[AIM OF THE EXERCISE]: The needed output is the run of lines below from the one containing "text-align: center ->" through the one containing "background: #000000 ->", copied exactly and free of pictures.

[RECORDED INFORMATION]:

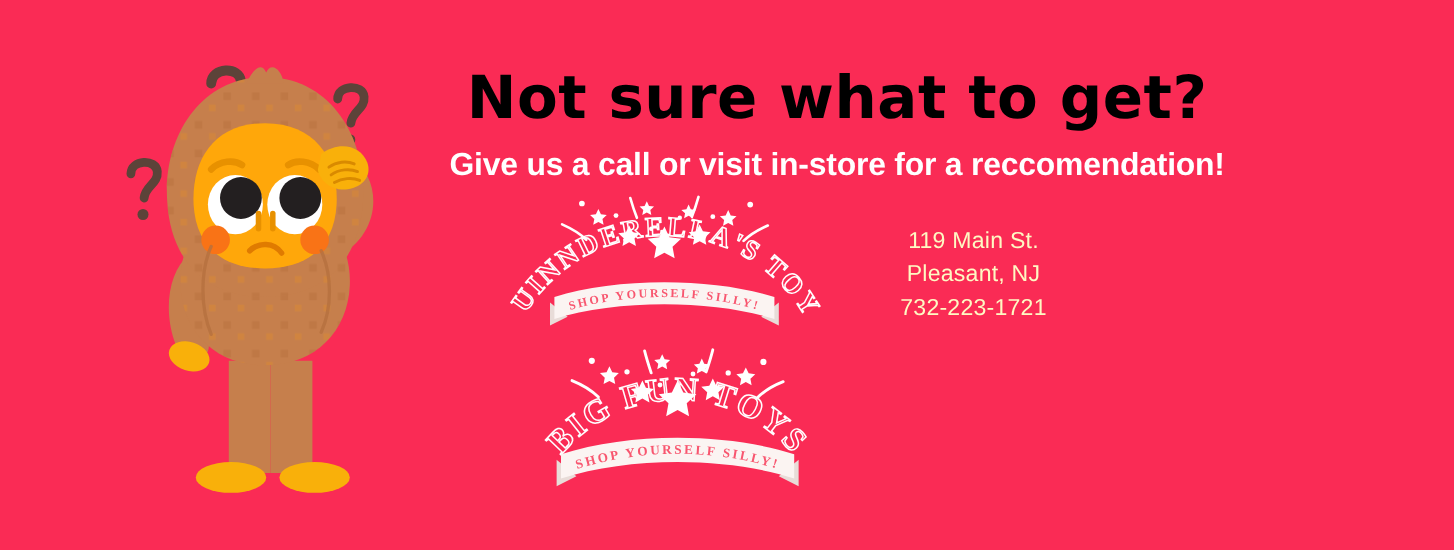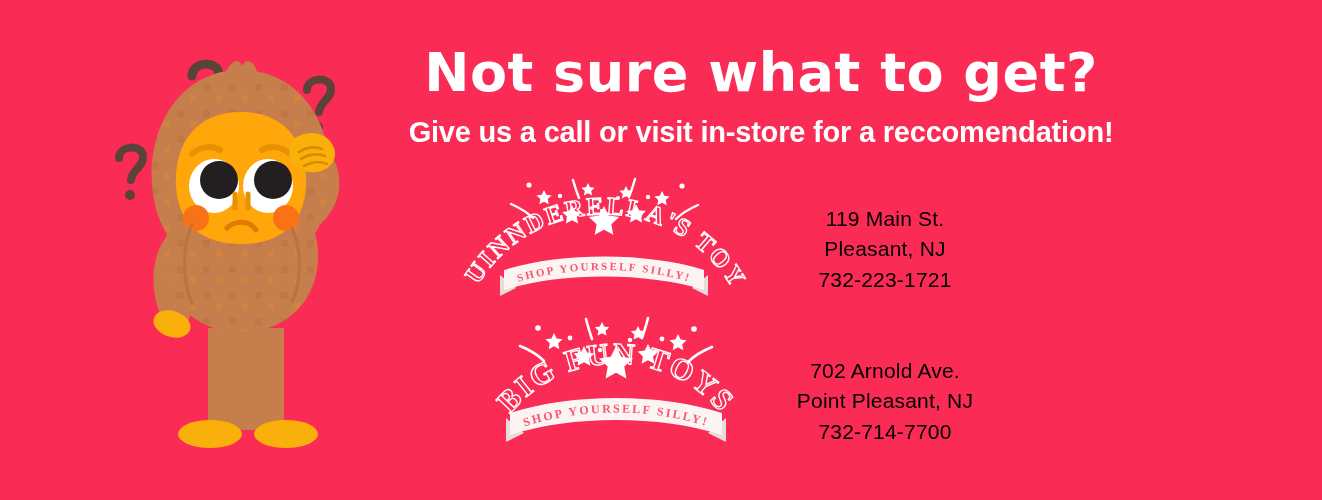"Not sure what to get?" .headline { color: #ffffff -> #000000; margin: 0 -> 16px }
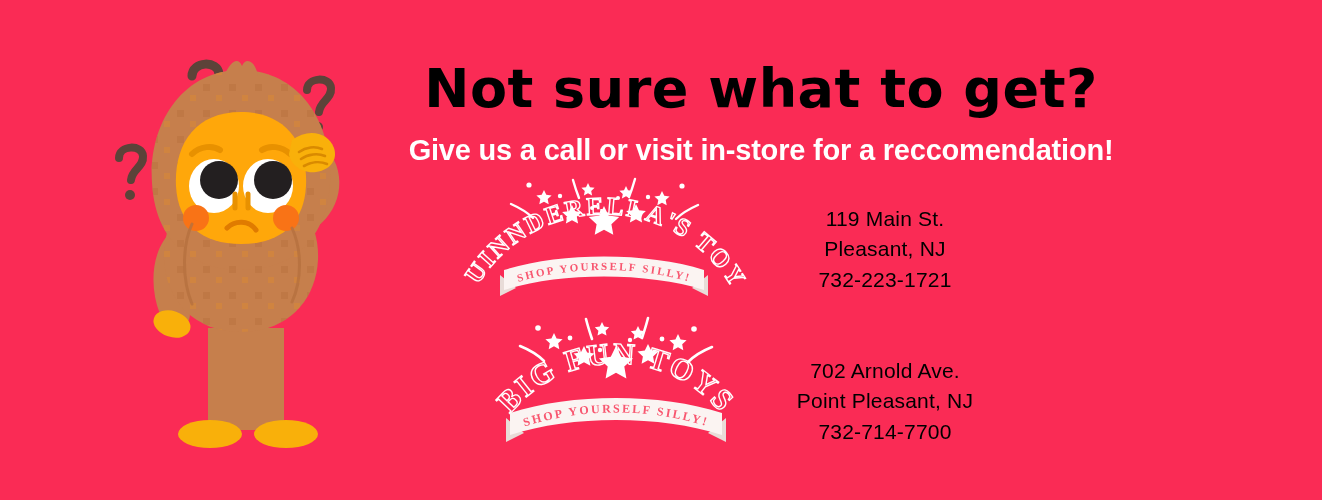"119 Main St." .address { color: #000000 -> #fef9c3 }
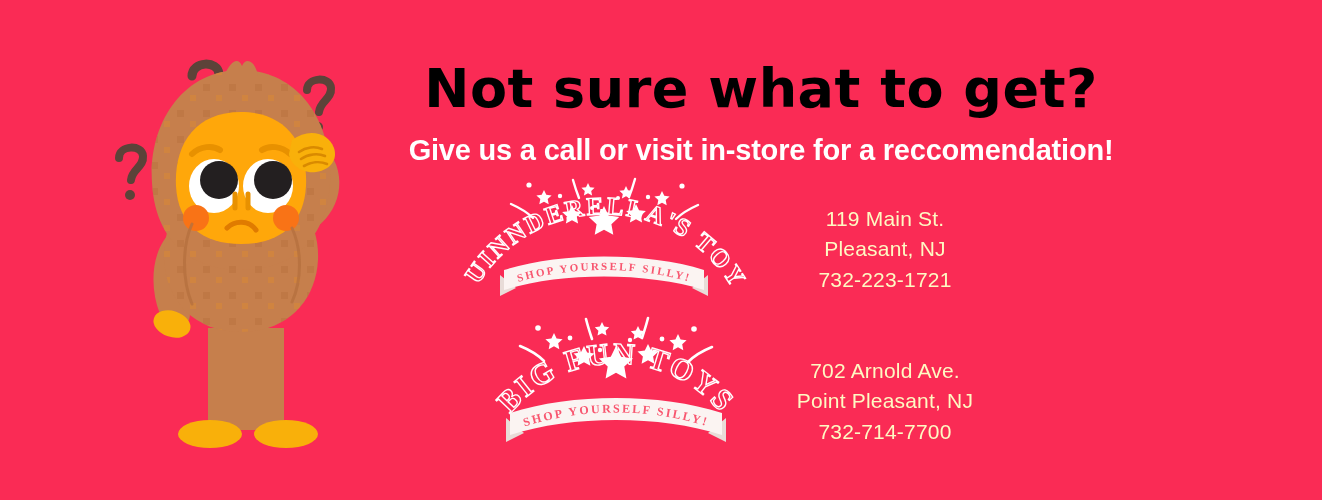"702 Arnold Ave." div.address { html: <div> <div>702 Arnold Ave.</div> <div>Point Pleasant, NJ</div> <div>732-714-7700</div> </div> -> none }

--

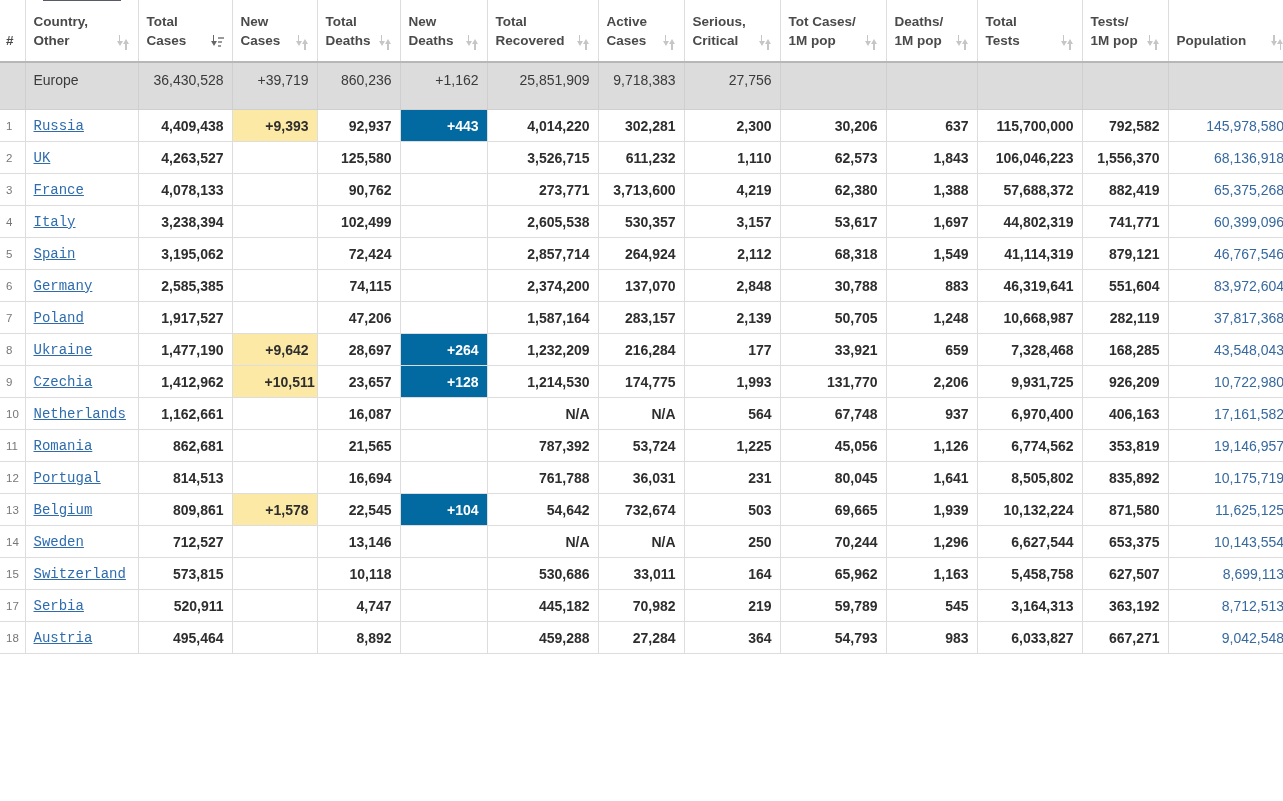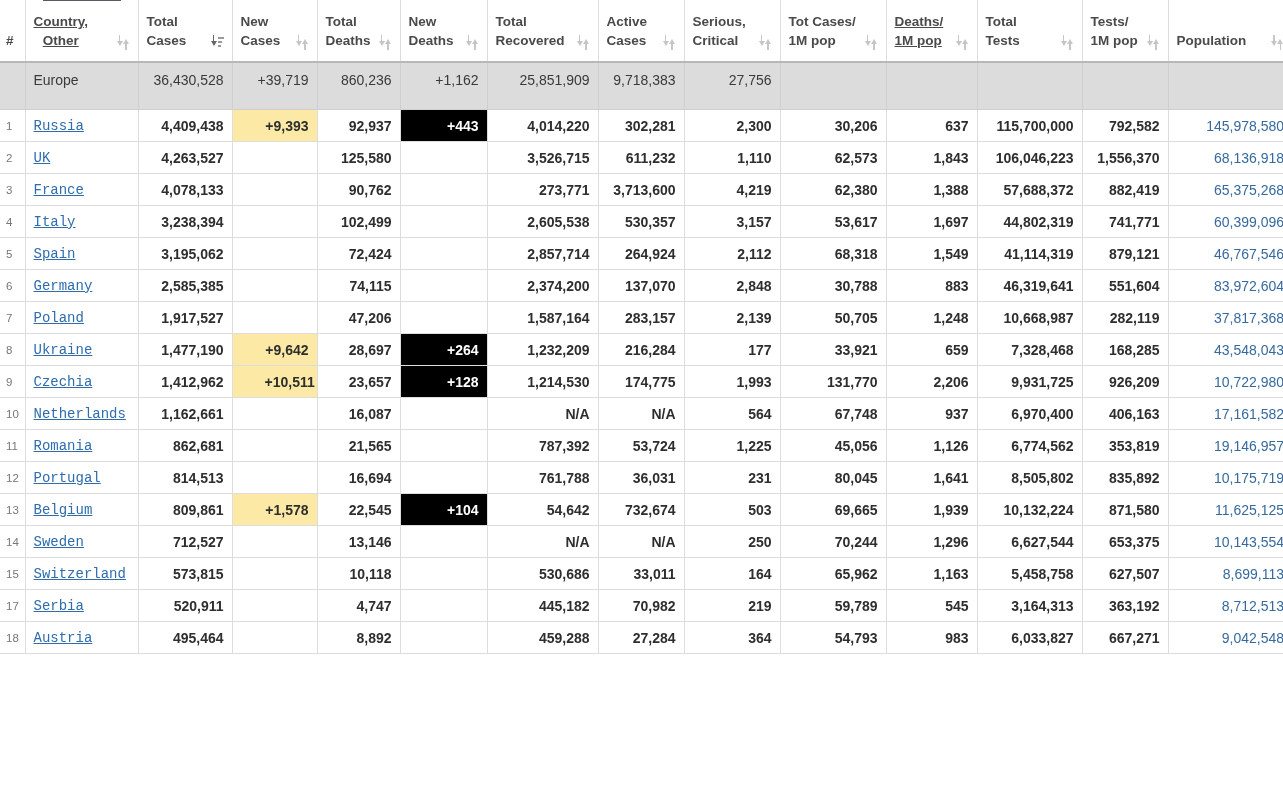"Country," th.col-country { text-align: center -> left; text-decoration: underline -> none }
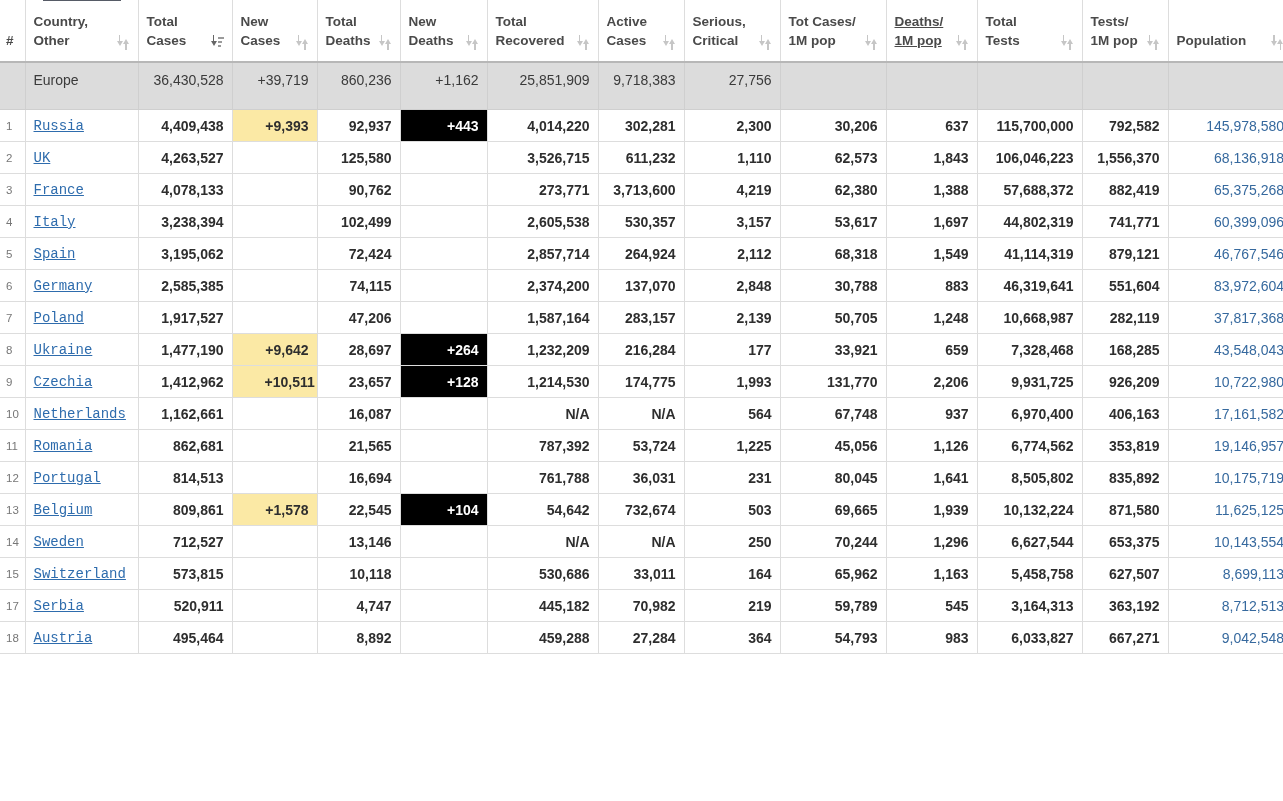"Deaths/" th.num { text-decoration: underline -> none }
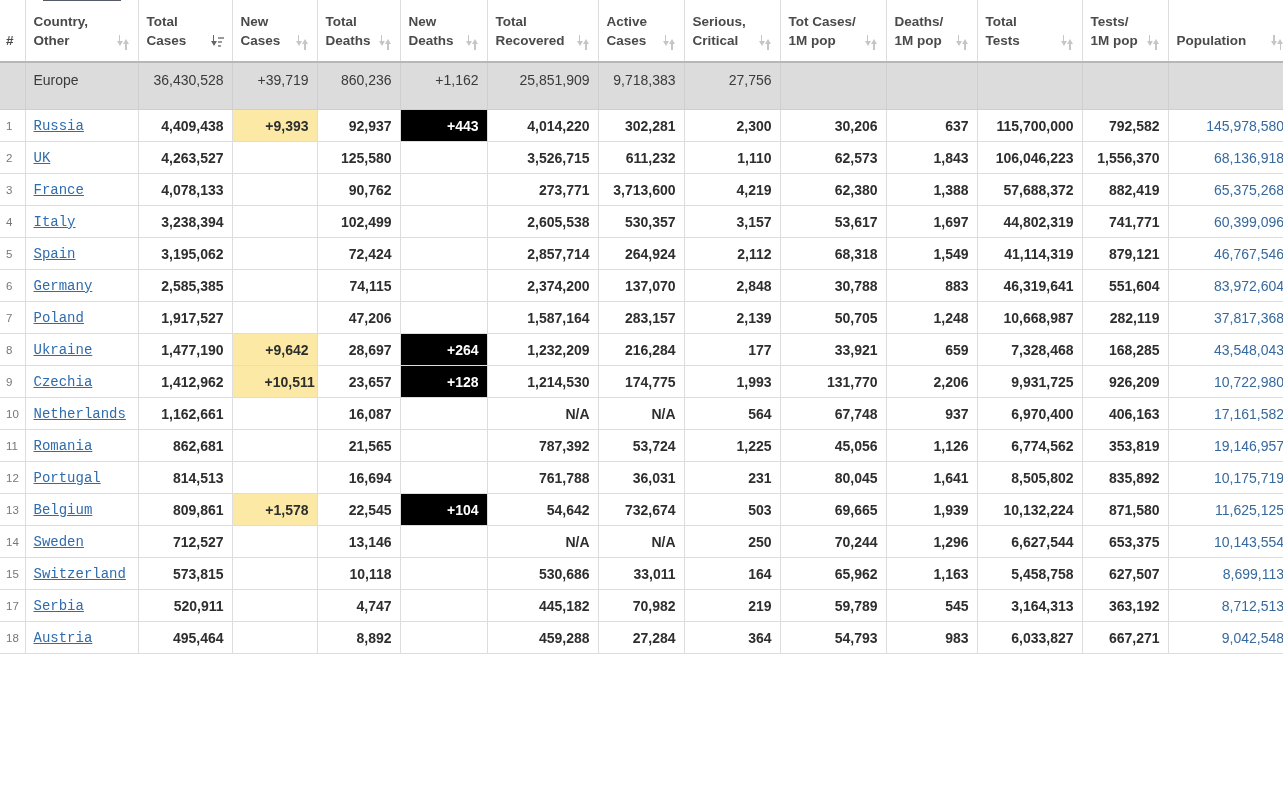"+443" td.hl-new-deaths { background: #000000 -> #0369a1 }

---

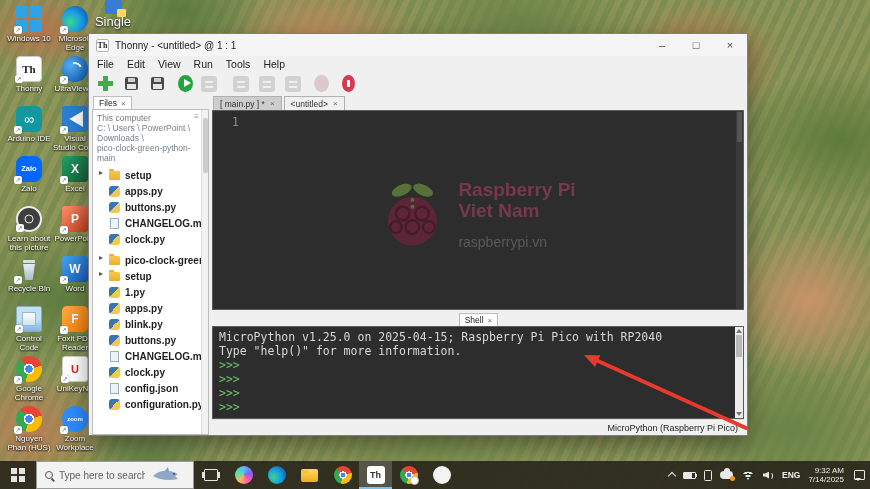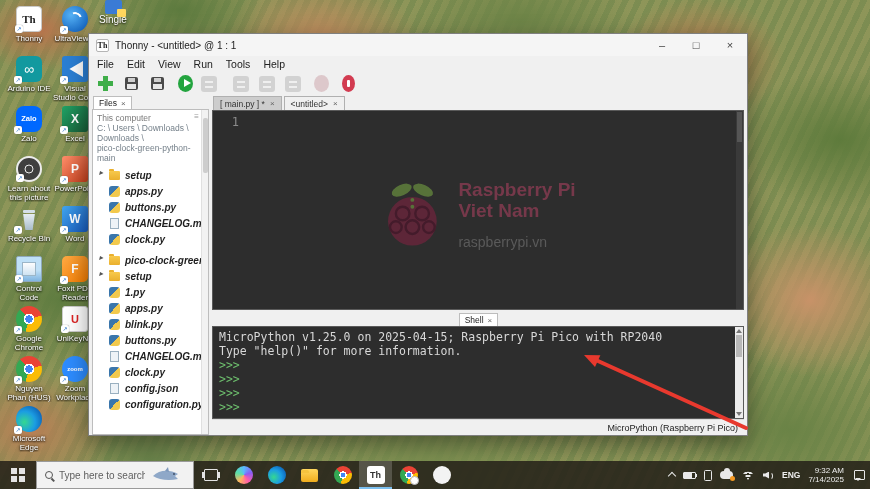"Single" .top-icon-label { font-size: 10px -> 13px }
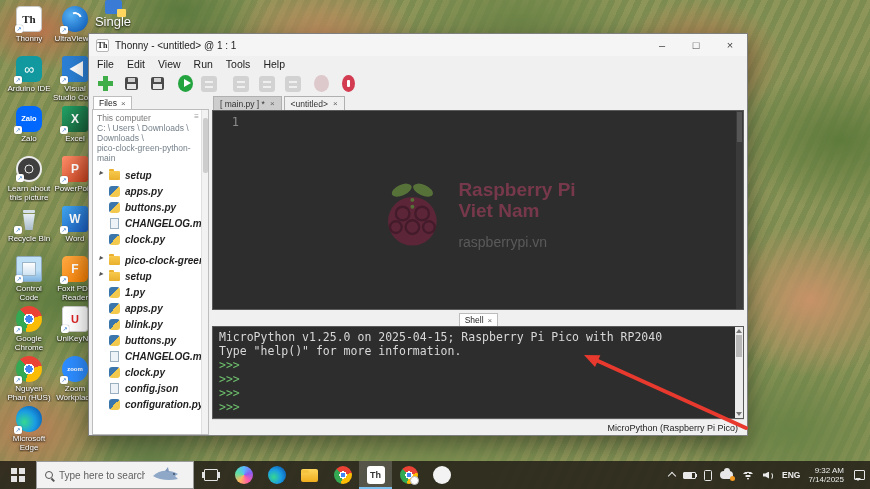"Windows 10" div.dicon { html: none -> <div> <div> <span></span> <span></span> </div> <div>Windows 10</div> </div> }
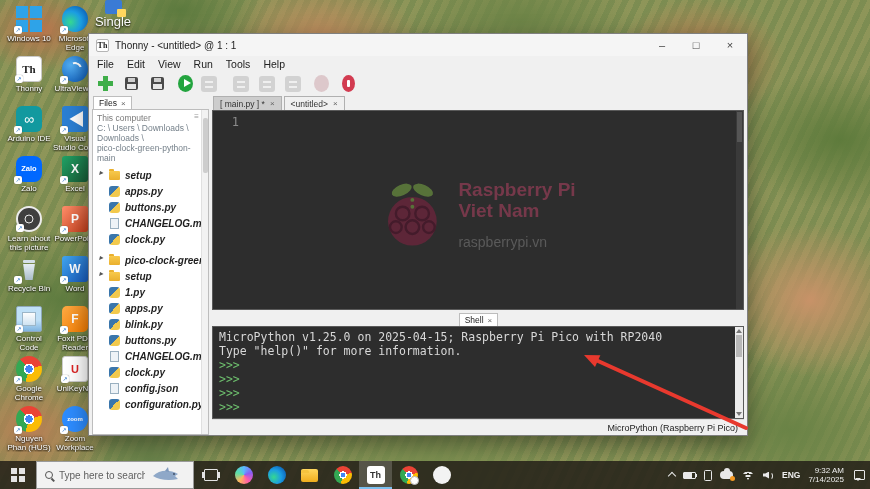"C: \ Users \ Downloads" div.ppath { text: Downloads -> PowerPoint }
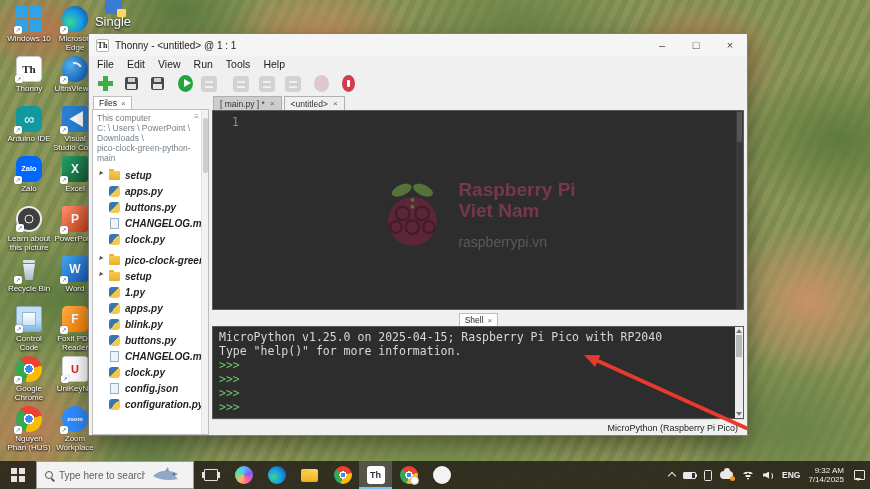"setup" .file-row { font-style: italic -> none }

[TASK ANSWER]:
"Country," th.col-country { text-align: center -> left; text-decoration: underline -> none }
"Deaths/" th.num { text-decoration: underline -> none }
"+443" td.hl-new-deaths { background: #000000 -> #0369a1 }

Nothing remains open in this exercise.